Concerning the effect size of the coefficient, we should emphasize that all coefficients are interpreted as percentage changes in OTL inequality. To give readers a quick comparison, a 100% difference in inequality indicates that a country’s educational OTL inequality was either doubled or reduced by half within 2 decades, which would be a huge change at the country level. In fact, we assert that such a large (say decline) in OTL inequality would require structural and systematic changes in the curricular/education system of a country of the kind found in a country rapidly transitioning to developed status (e.g., massive changes in the basic rate of schooling, etc.). Thus, we argue that relatively small percentage differences in inequality presented in the current study (e.g., a 10% difference) indicate a substantial difference from a single predictor that helps trace the fundamental sources of the inequality. To offer a benchmark for comparison, consider the results from a longitudinal study in the United States throughout the 20th century done by Long et al. (2012). According to this study, for example, from the 1910–1919 cohort to the 1970–1979 cohort, the black-white differences in years of education attained were reduced by 61.7%; approximately 10% per decade.

5.2. Limitations and Future Work

To add caution in interpreting these findings, we should note that the results are derived from a cross-national sample and all interpretations are based on that country-level framework. For example, this analysis does not demonstrate the way in which individual schools create within-school between-classroom or even within-classroom curriculum differentiation. Further, even at the country level, with 278 country-year observations, the analysis is expansive but not fully comprehensive internationally. Considering the measures of Opportunity to Learn available in the TIMSS data, our dependent measures likely have greater measurement error compared to other commonly used measures of learning opportunities, such as transcript-based measures employed in within-country studies. In theory, the true effect size of the associations examined in this analysis may be larger, since measurement error in DVs will bias observed associations downward. Yet, we see some advantages of using our current measurement scheme. For example, if both School A and School B provide 8th grade Algebra but cover different Algebra content, the curricular topic list is able to capture this discrepancy. It’s also worth noting that, although we examine the moderation effects of policies, we would not advocate, on the basis of this analysis alone, that countries implement any single educational policy, such as high-stakes exams, solely in order to mitigate inequality in OTL.

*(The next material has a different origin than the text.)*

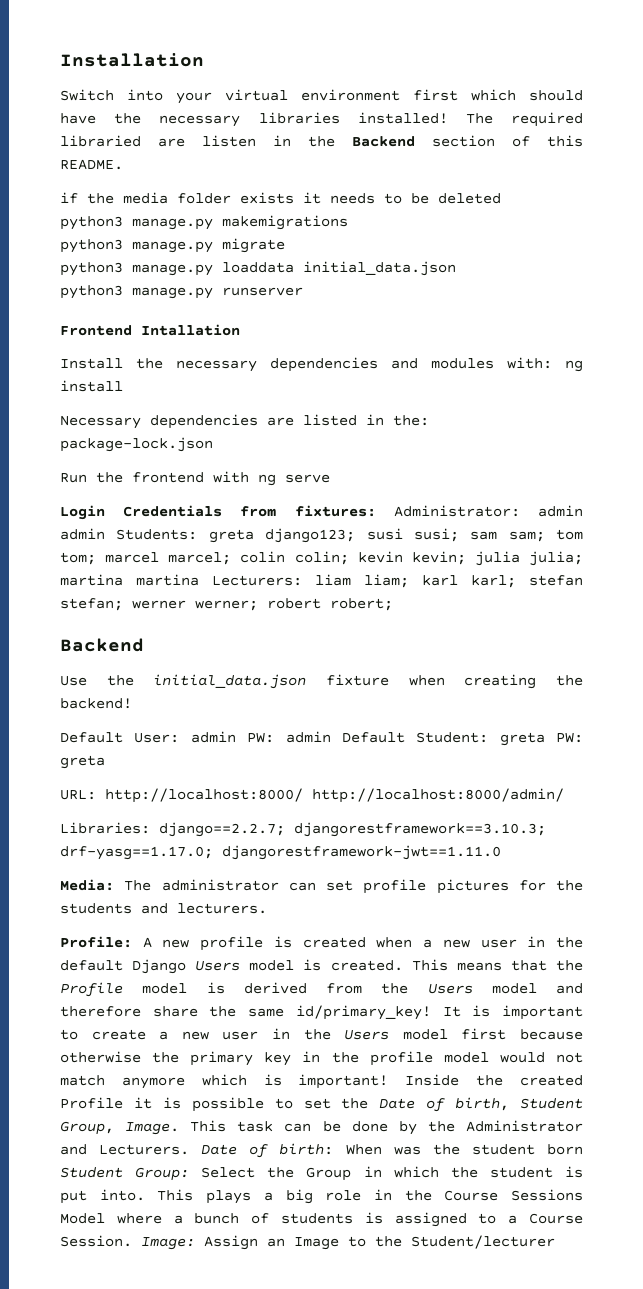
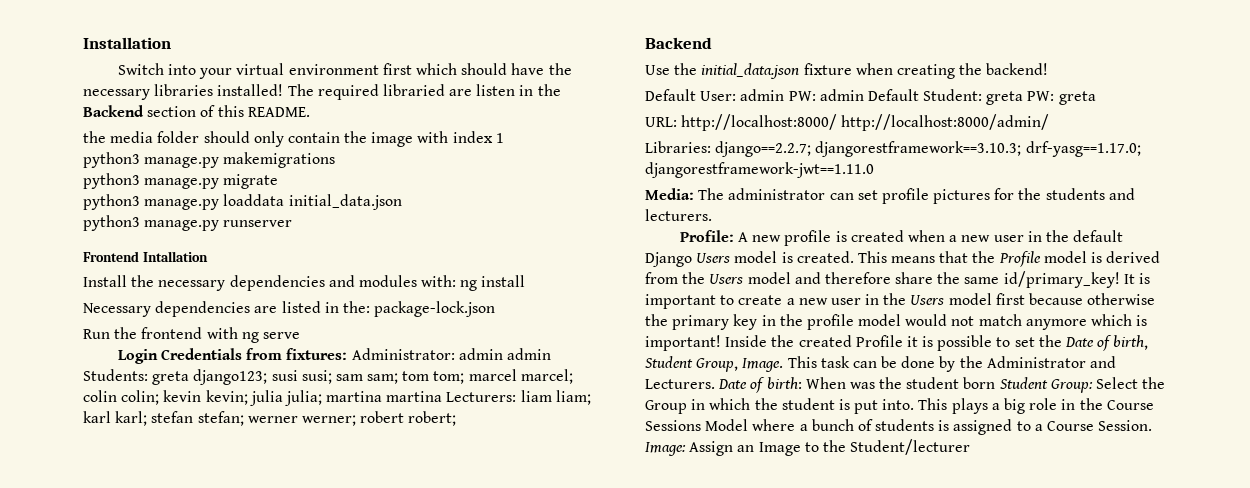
[60,192,78,204] if -> (310, 112) none
[240,192,501,204] exists it needs to be deleted -> [203,131,504,147] should only contain the image with index 1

Future research examining inequality in Opportunity to Learn should consider several avenues of improvement, including collecting more nuanced course-taking data, which would then form the basis for creating more reliable measurement schemes to describe students’ course-taking and instructional experiences. Future research that builds on the theoretical framework employed here might also examine educational attainment outcomes beyond course-taking, including post-secondary degree attainment. Future research that focuses on the Opportunity to Learn cross-nationally might also do so longitudinally, with attention to policy trends or changes over time. Doing so may require intensive data-collection efforts at the country-, state/province/district-, and school-level to measure curriculum design and implementation. In addition to curriculum data, to explicitly address educational inequity, such as the analysis of how advantaged students/families take advantage of the power structure and opportunities within educational systems, more data related to student family background and school-level contextual information might also be needed.

Overall, we hope that researchers will find the conceptual and empirical framework developed here useful in systematically understanding the relationships among country development, social inequality, and curriculum tracking in cross-national research settings. While inferentially limited by the available measures, this framework helps identify and conceptualize the technical-functional and conflict sources of between-school tracking, which are often less emphasized in cross-national studies.